January 20th is famous because every four years we inaugurate the President of the United States. For New York Giant fans it’s a great day because they pulled off two of the greatest upsets in NFL history on this date.
Let’s get right to them with the help of Touchdown Wire’s Doug Farrar.
January 20, 1991: New York Giants 15, San Francisco 49ers 13
The Giants were the only team standing the way of the 49ers’ ‘three-peat’ after standing up them six weeks before in a 7-3 battle of attrition that was one of the grittiest Monday night games ever played.
In the rematch, the Giants knew what they had to do. They still couldn’t score a touchdown but Matt Bahr’s five field goals stood tall as the defense did the rest, knocking Joe Montana from the playoffs and hospitalizing him for the second time in five years. The team of the 80s were dead again at the hands of Bill Parcells and Bill Belichick’s Giants.

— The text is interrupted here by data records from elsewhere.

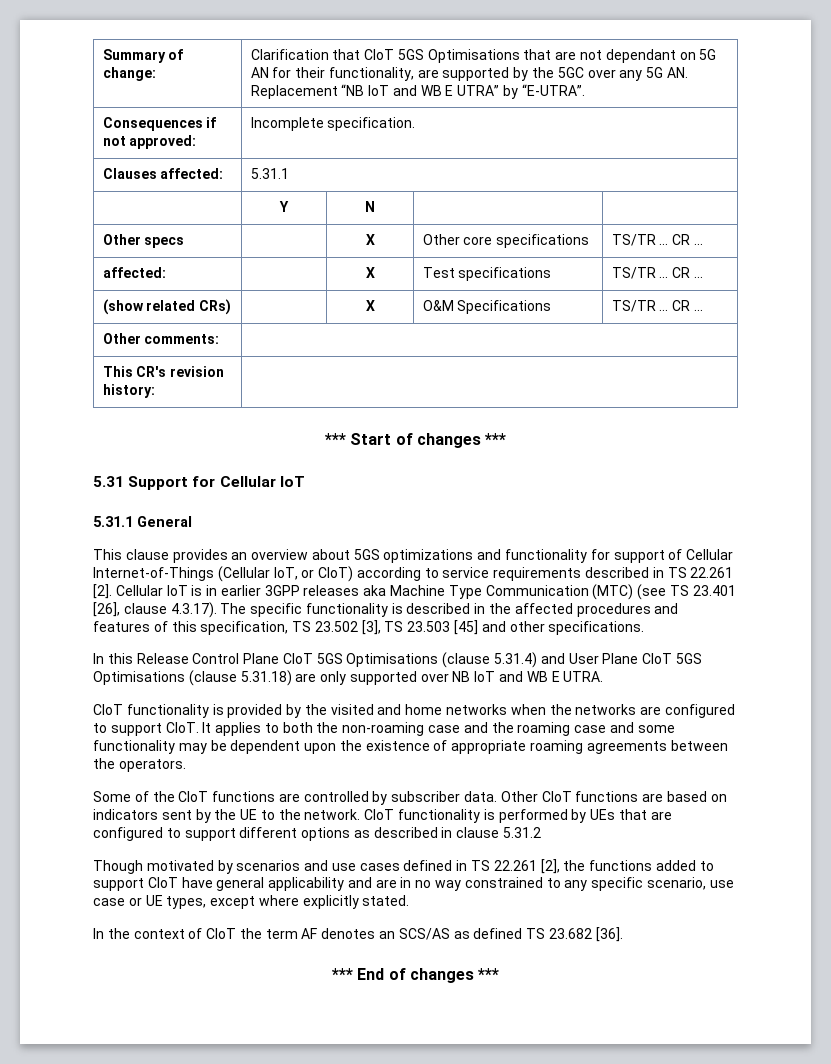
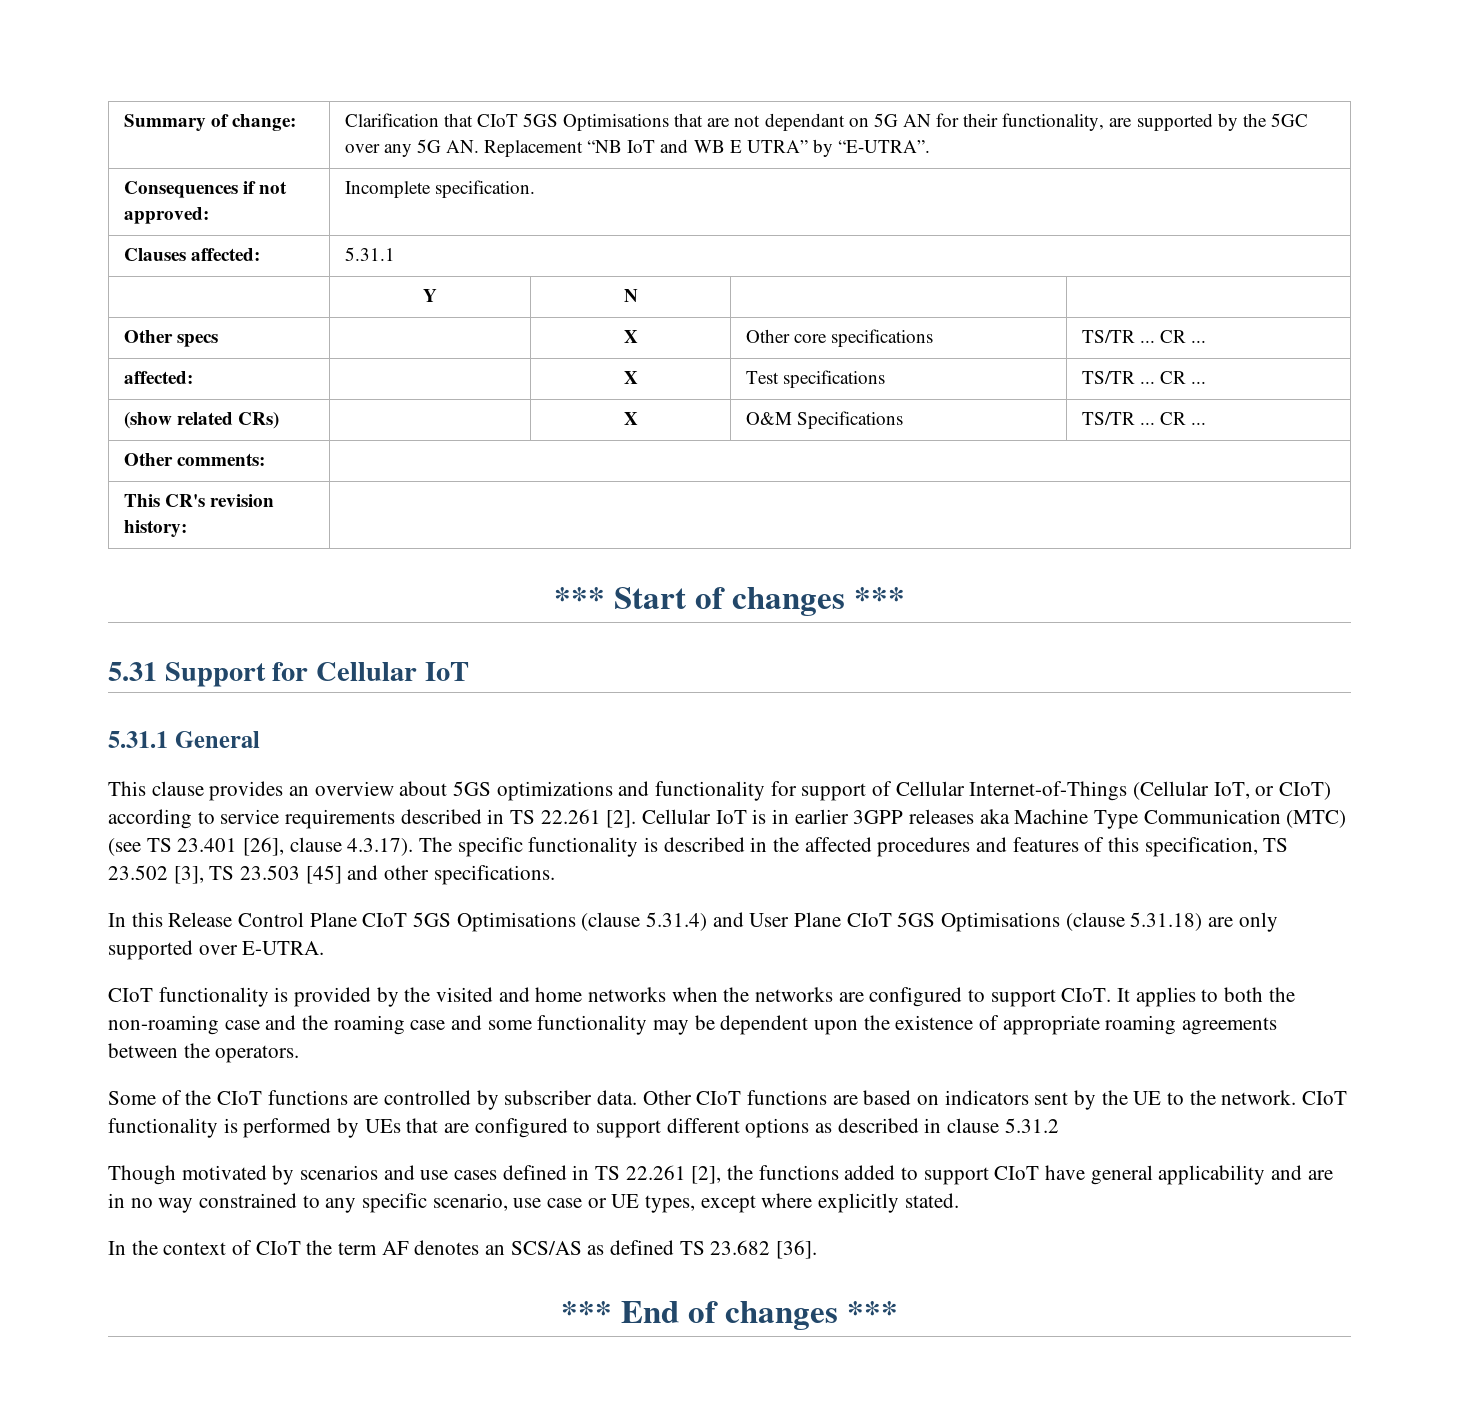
- In this Release Control Plane CIoT 5GS Optimisations (clause 5.31.4) and User Plane CIoT 5GS Optimisations (clause 5.31.18) are only supported over NB IoT and WB E UTRA.
+ In this Release Control Plane CIoT 5GS Optimisations (clause 5.31.4) and User Plane CIoT 5GS Optimisations (clause 5.31.18) are only supported over E-UTRA.

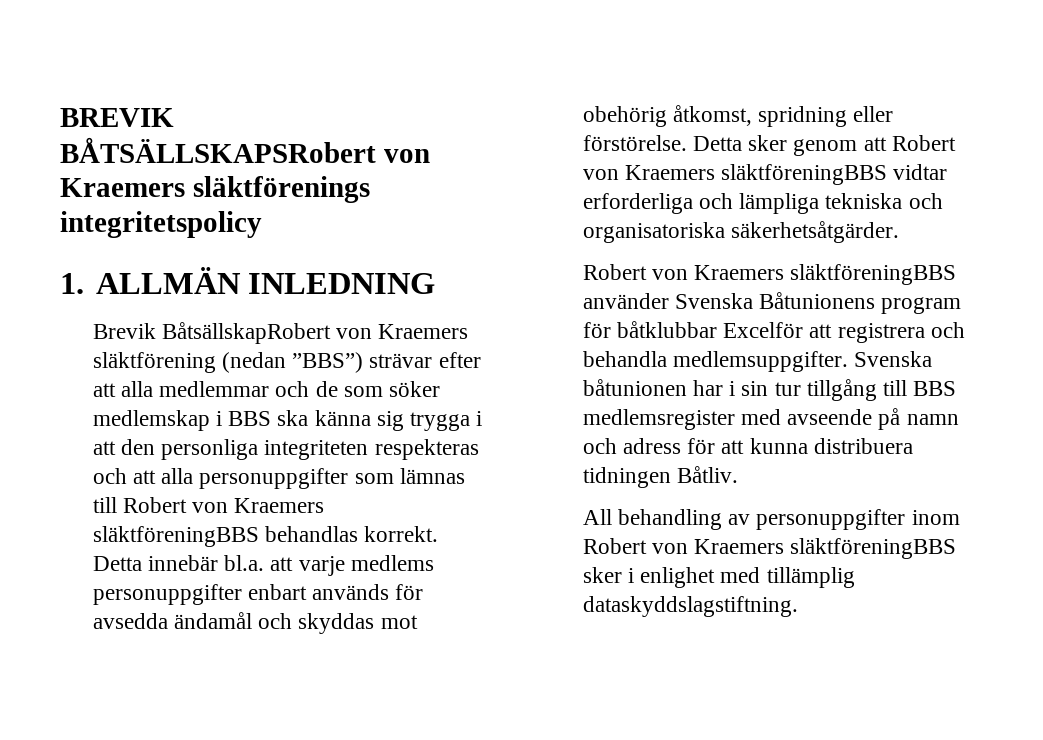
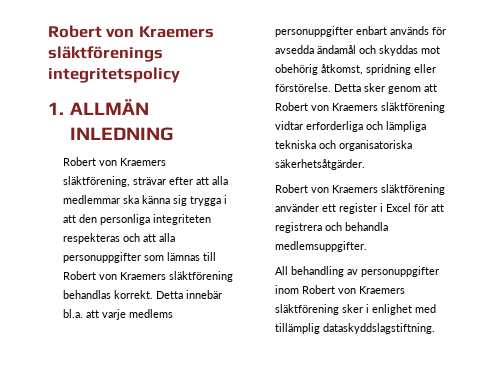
- BREVIK BÅTSÄLLSKAPSRobert von Kraemers släktförenings integritetspolicy
+ Robert von Kraemers släktförenings integritetspolicy
- Brevik BåtsällskapRobert von Kraemers släktförening (nedan ”BBS”) strävar efter att alla medlemmar och de som söker medlemskap i BBS ska känna sig trygga i att den personliga integriteten respekteras och att alla personuppgifter som lämnas till Robert von Kraemers släktföreningBBS behandlas korrekt.
+ Robert von Kraemers släktförening, strävar efter att alla medlemmar ska känna sig trygga i att den personliga integriteten respekteras och att alla personuppgifter som lämnas till Robert von Kraemers släktförening behandlas korrekt.
- Detta sker genom att Robert von Kraemers släktföreningBBS vidtar erforderliga och lämpliga tekniska och organisatoriska säkerhetsåtgärder.
+ Detta sker genom att Robert von Kraemers släktförening vidtar erforderliga och lämpliga tekniska och organisatoriska säkerhetsåtgärder.
- Robert von Kraemers släktföreningBBS använder Svenska Båtunionens program för båtklubbar Excelför att registrera och behandla medlemsuppgifter. Svenska båtunionen har i sin tur tillgång till BBS medlemsregister med avseende på namn och adress för att kunna distribuera tidningen Båtliv.
+ Robert von Kraemers släktförening använder ett register i Excel för att registrera och behandla medlemsuppgifter.
- All behandling av personuppgifter inom Robert von Kraemers släktföreningBBS sker i enlighet med tillämplig dataskyddslagstiftning.
+ All behandling av personuppgifter inom Robert von Kraemers släktförening sker i enlighet med tillämplig dataskyddslagstiftning.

The 1990 49ers were as stacked as any other team in NFL history. They’d beaten the daylights out of the Broncos, 55-10, in Super Bowl XXIV and then matched their 14-2 record from that year. They finished first in points scored and third in points allowed, and it seemed that the 12-4 Giants were just another minor obstacle to be shooed away. Vegas agreed, making San Francisco an eight-point favorite. But the Giants denied the 49ers the opportunity to become the only team to win three straight Super Bowls in a bruising game that perfectly fit the temperament of head coach Bill Parcells. Big Blue kept the ball for nearly 39 minutes, Matt Bahr kicked five field goals, and Joe Montana suffered a broken finger and bruised sternum late in the game that would have prevented him from playing in the Super Bowl had the 49ers made it. As it turned out, Parcells’ Giants handed the Bills their first of four straight Super Bowl losses with a 20-19 heartbreaker when Scott Norwood’s potential game-winning field goal went wide right.
January 20, 2008: New York Giants 23, Green Bay Packers 20 (OT)
The Giants were just the visiting team in this game as the Packers appeared poised to advance to the Super Bowl now that the top-seeded Dallas Cowboys had be eliminated from the postseason. But what everyone forgot was that the Giants were the team that knocked them out. If they could in in Dallas, they could surely win in Green Bay. On a frigid night in Wisconsin, they did just that, stunning the Packers en route to stunning the undefeated Patriots in the Super bowl.
The Giants under Tom Coughlin were able to beat the Patriots in two different Super Bowls despite seemingly overwhelming odds against them, and in both cases, the road to those Super Bowls carried them through conference championship games that went to overtime and were ultimately decided by Lawrence Tynes field goals. Tynes had missed a 36-yarder at the end of regulation, but in the first drive of overtime, Brett Favre threw a crushing interception to Giants cornerback Corey Webster, and Tynes made up for his previous miss with a 47-yard boot. It was Favre’s lass pass for the Packers, while the Giants went on to shock the previously undefeated Patriots in the Super Bowl’s biggest upset.